Chaos Engineering on AWS: Surviving an Availability Zone Failure

This is Article 6 in the "Chaos Engineering on AWS" series. We stop degrading single instances and take down an entire Availability Zone: every instance in it stopped, its subnet blackholed, and the database failed out of it. Then we find out whether "multi-AZ" actually means what the diagram says.

The Most Important AWS Resilience Test

Every serious AWS architecture claims to be multi-AZ. Two subnets, instances spread across zones, a Multi-AZ database. The assumption is that losing one Availability Zone is a non-event: the survivors carry the load and customers never notice. That assumption is almost never tested, and it is the single most valuable thing to test, because AZ failures are exactly the kind of large, rare, expensive event your architecture exists to survive.

In this article we simulate a full AZ power interruption against the Chaos Shop stack and measure what actually happens. The infrastructure is built for static stability: an Application Load Balancer across two AZs, an Auto Scaling group with two instances in each AZ, and a Multi-AZ Aurora cluster with a writer and a reader in different zones. Code at github.com/TocConsulting/chaos-on-aws, in 06-availability-zone-failure/terraform/.

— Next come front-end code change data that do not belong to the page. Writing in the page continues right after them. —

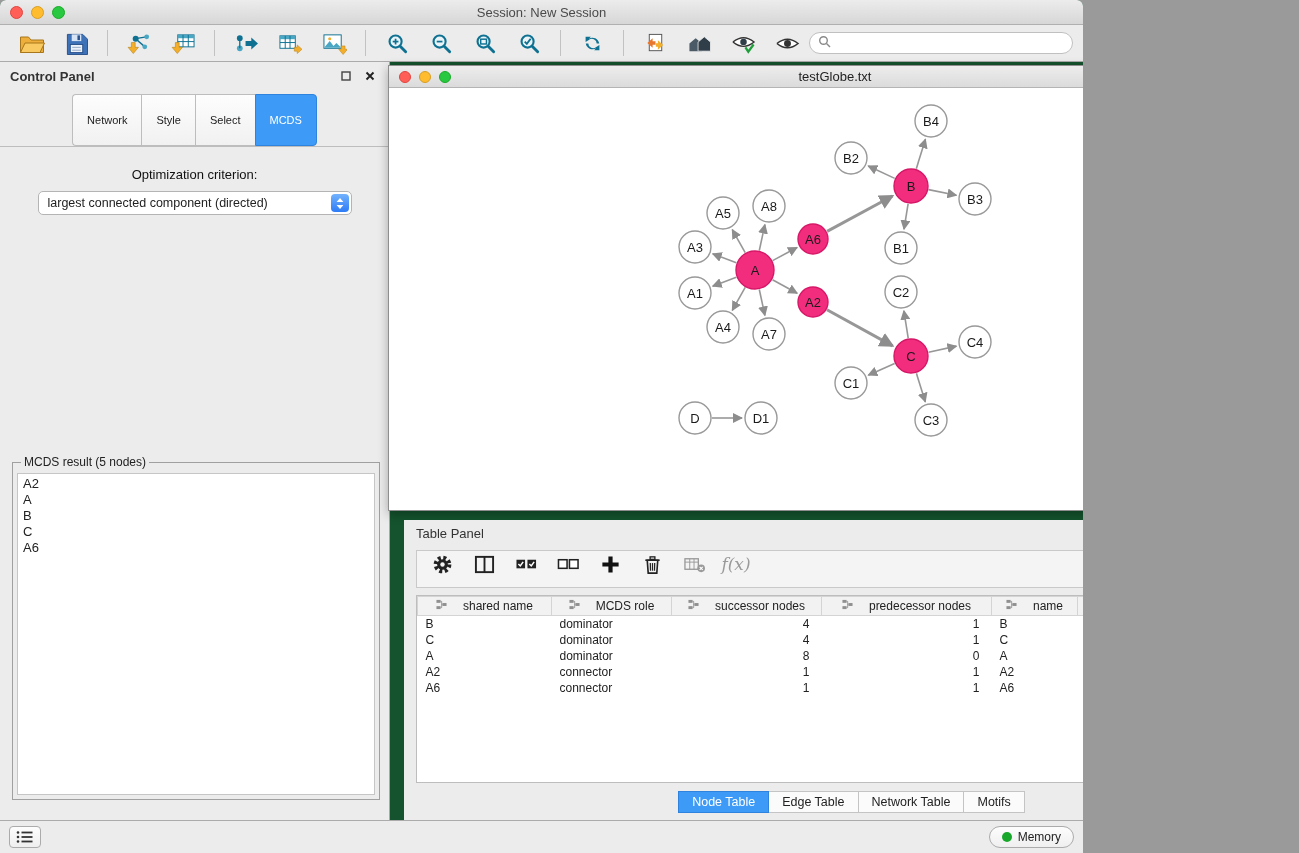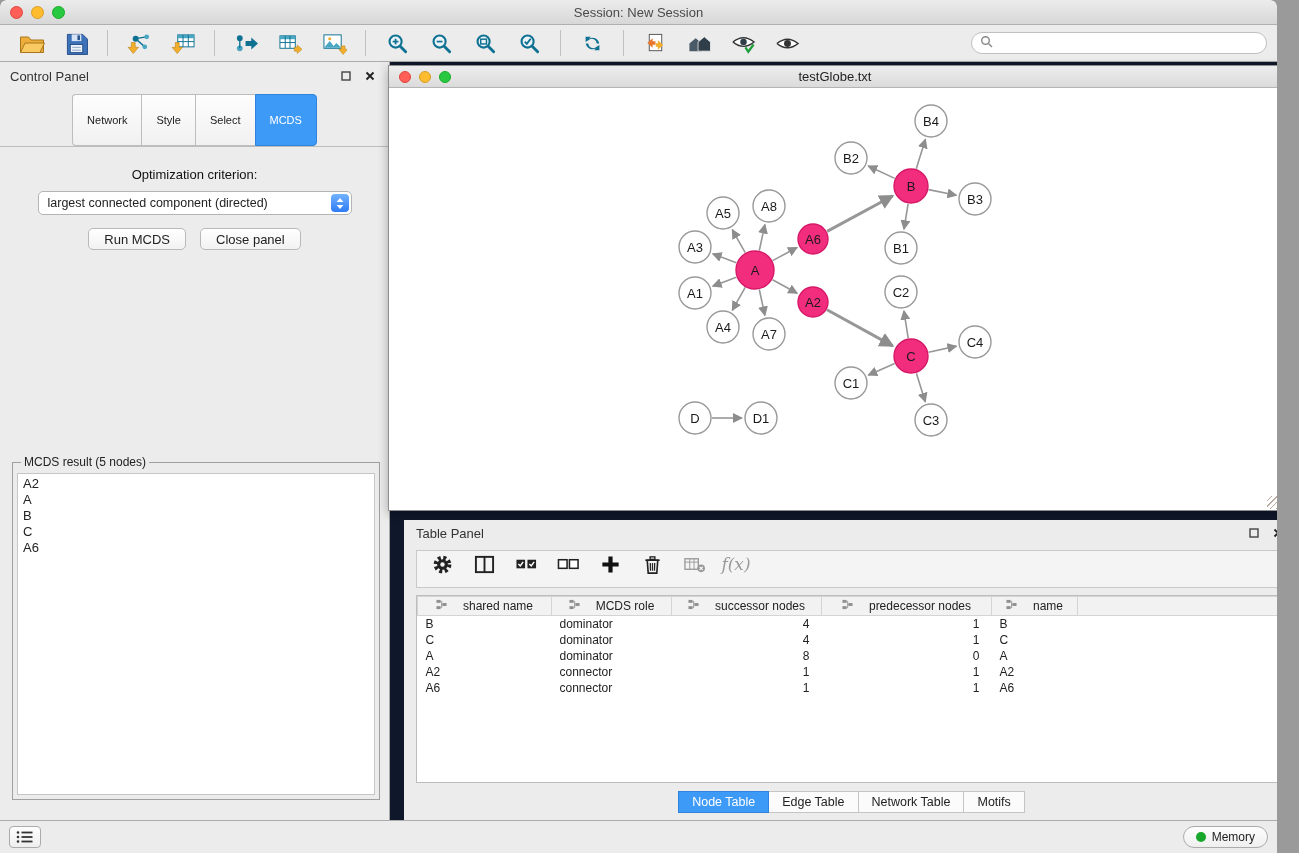"Session: New Session" .app { background: #0f172a -> #14532d; width: 1277px -> 1083px }
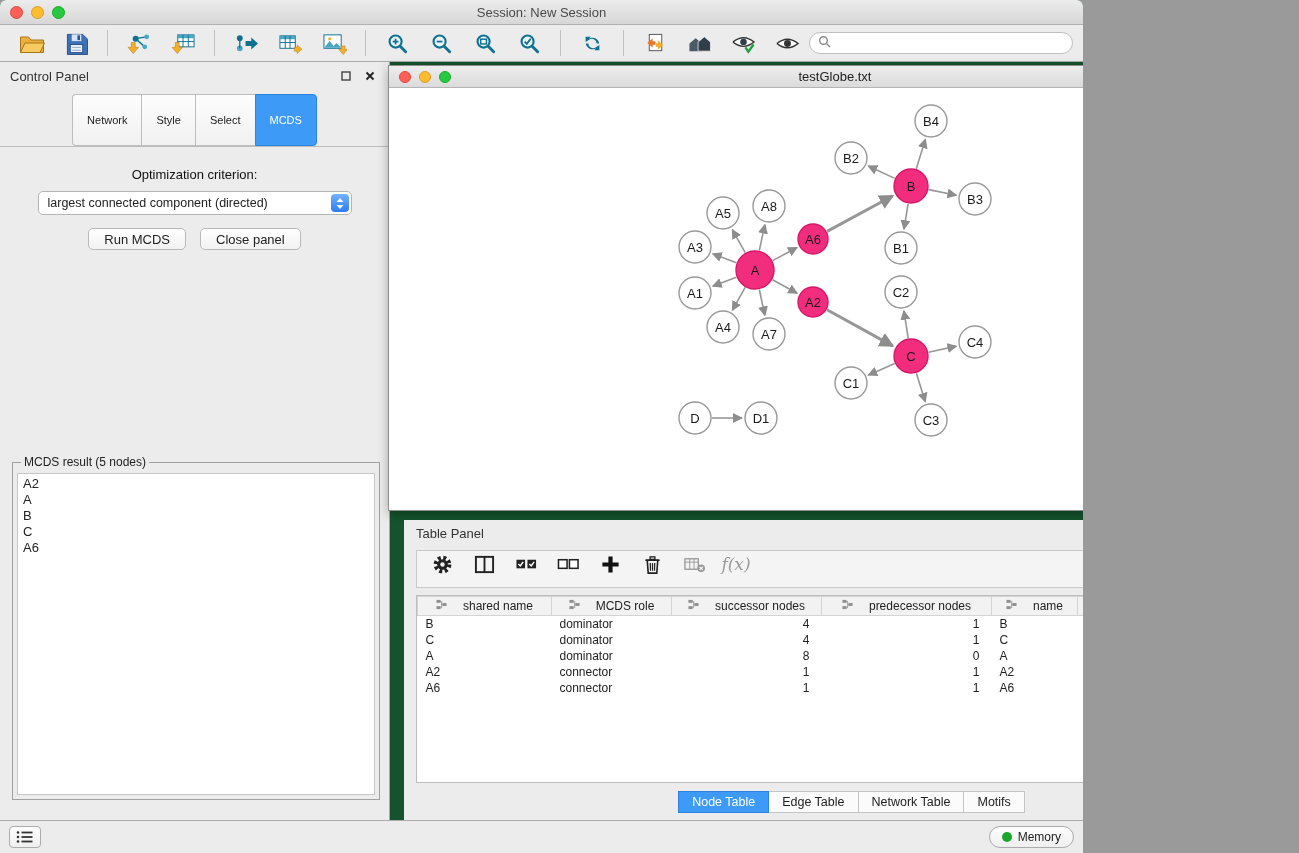"Control Panel" .cp-header { font-weight: none -> bold }
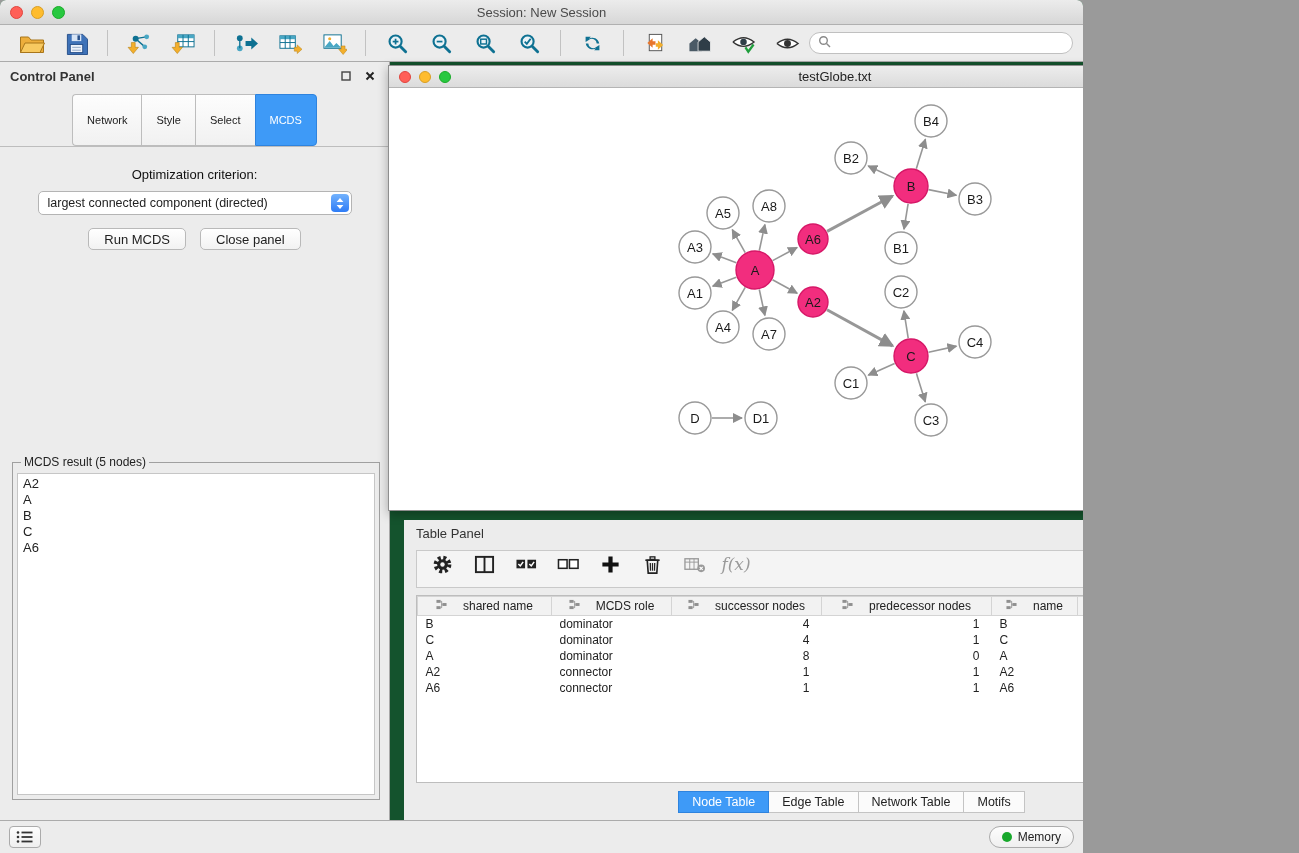"Run MCDS" div.btn-row { html: <div> <button>Run MCDS</button> <button>Close panel</button> </div> -> none }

Static Stability: The Idea Being Tested

The AWS Well-Architected Reliability Pillar (REL11-BP05, "Use static stability to prevent bimodal behavior") frames static stability as a workload that is statically stable and only operates in a single normal mode. Its opposite is bimodal behavior, which the page defines as a workload that "exhibits different behavior under normal and failure modes," for example a system that tries to recover from losing an AZ by launching new capacity in the survivors. That is fragile, because the moment you most need to launch instances (a large-scale event) is the moment the control plane is most stressed and capacity is least guaranteed.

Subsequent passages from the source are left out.